RECORDS PROVIDED below:
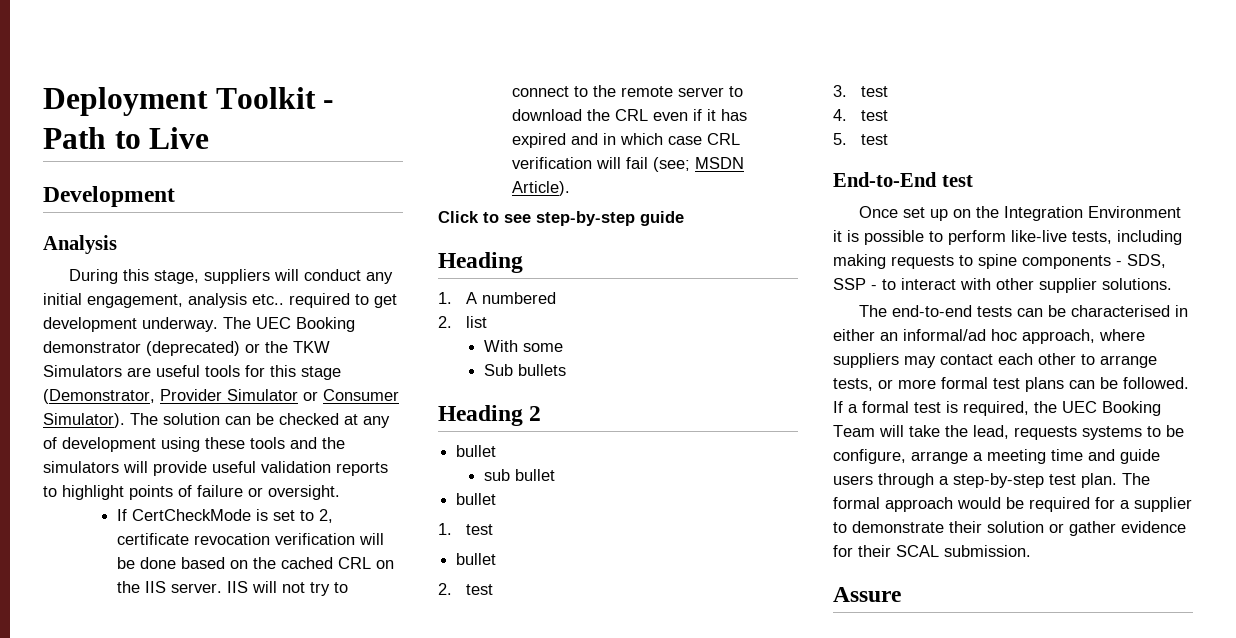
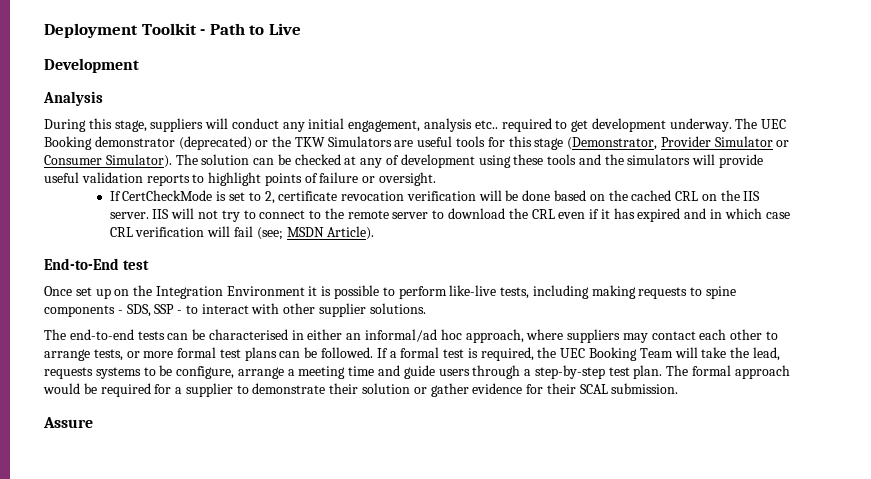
[438,211,684,226] [438,252,523,273] [438,292,557,304] [438,316,488,328] [484,340,564,352] [484,364,567,376] [438,405,542,426] [456,445,497,457] [484,469,556,481] [456,493,497,505] [438,523,494,535] [456,553,497,565] [438,583,494,595] [833,85,889,97] [833,109,889,121] [833,133,889,145] // Click to see step-by-step guide // Heading // 1. A numbered // 2. list // With some // Sub bullets // Heading 2 // bullet // sub bullet // bullet // 1. test // bullet // 2. test // 3. test // 4. test // 5. test -> (375, 233) none

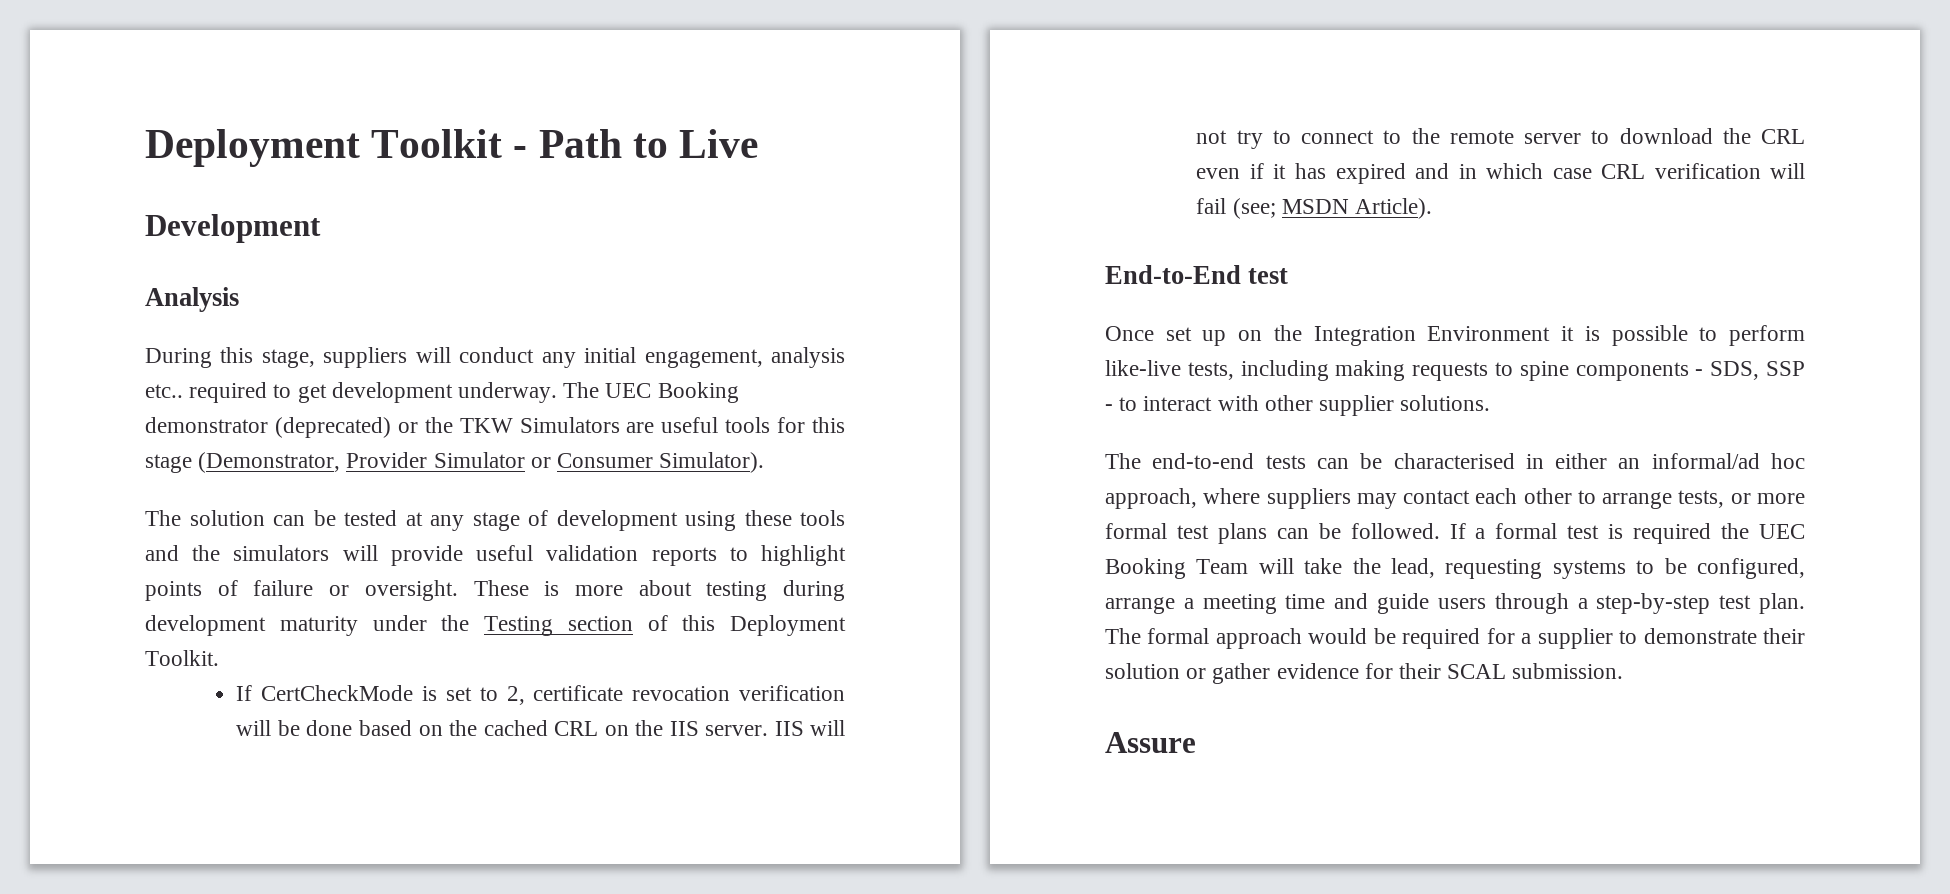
(172, 161) none -> (765, 462) //
[294,154,341,165] checked -> [344,510,397,526] tested
(383, 163) none -> [472,512,520,531] stage
(437, 179) none -> [473,580,845,601] [145,615,846,636] [145,650,219,666] These is more about testing during development maturity under the Testing section of this Deployment Toolkit.
[480,347,534,361] required, -> [1633,523,1712,544] required
[44,367,93,379] requests -> [1445,559,1543,579] requesting
[176,366,235,379] configure, -> [1697,558,1805,579] configured,

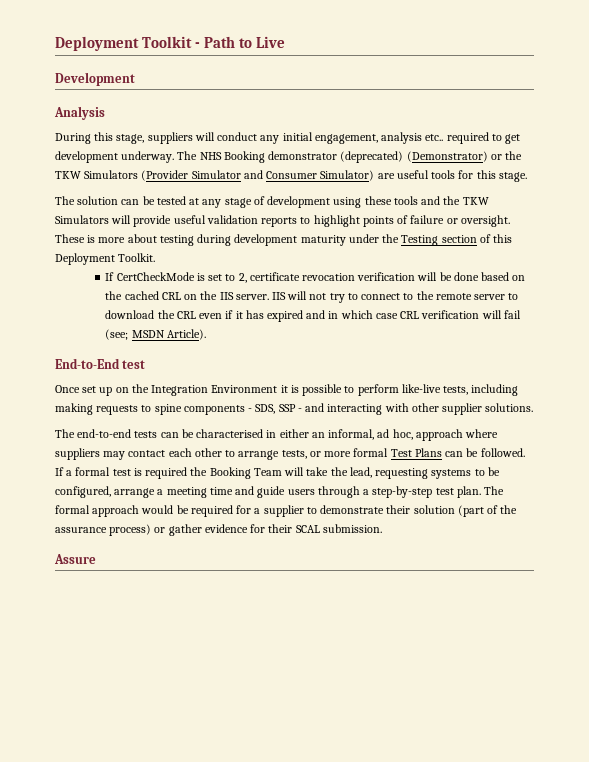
[605,383,652,398] UEC -> [199,152,222,160] NHS
(391, 427) none -> [406,151,488,162] (Demonstrator)
(620, 425) none -> [141,170,375,181] (Provider Simulator and Consumer Simulator)
[145,452,765,473] stage (Demonstrator, Provider Simulator or Consumer Simulator). -> [498,172,527,182] stage.
[233,545,330,561] simulators -> [462,197,489,205] [55,215,109,224] TKW Simulators
[1119,396,1213,411] to interact -> [305,403,383,415] and interacting
[1651,453,1805,469] [1105,488,1197,509] informal/ad hoc approach, -> [328,429,463,441] informal, ad hoc, approach
[1176,523,1267,544] test plans -> [390,448,442,457] Test Plans
[1759,524,1805,539] UEC -> (208, 471) none
(1180, 671) none -> [457,505,518,517] [55,524,152,536] (part of the assurance process)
End of RECORDS PROVIDED.
- _DIRECTIONS FOR THIS TASK_: A verbatim copy of the listing above, starting from the line with "(391, 427) none" and running to its last line, is the only output needed.

- _EXERCISE RESULT_:
(391, 427) none -> [406,151,488,162] (Demonstrator)
(620, 425) none -> [141,170,375,181] (Provider Simulator and Consumer Simulator)
[145,452,765,473] stage (Demonstrator, Provider Simulator or Consumer Simulator). -> [498,172,527,182] stage.
[233,545,330,561] simulators -> [462,197,489,205] [55,215,109,224] TKW Simulators
[1119,396,1213,411] to interact -> [305,403,383,415] and interacting
[1651,453,1805,469] [1105,488,1197,509] informal/ad hoc approach, -> [328,429,463,441] informal, ad hoc, approach
[1176,523,1267,544] test plans -> [390,448,442,457] Test Plans
[1759,524,1805,539] UEC -> (208, 471) none
(1180, 671) none -> [457,505,518,517] [55,524,152,536] (part of the assurance process)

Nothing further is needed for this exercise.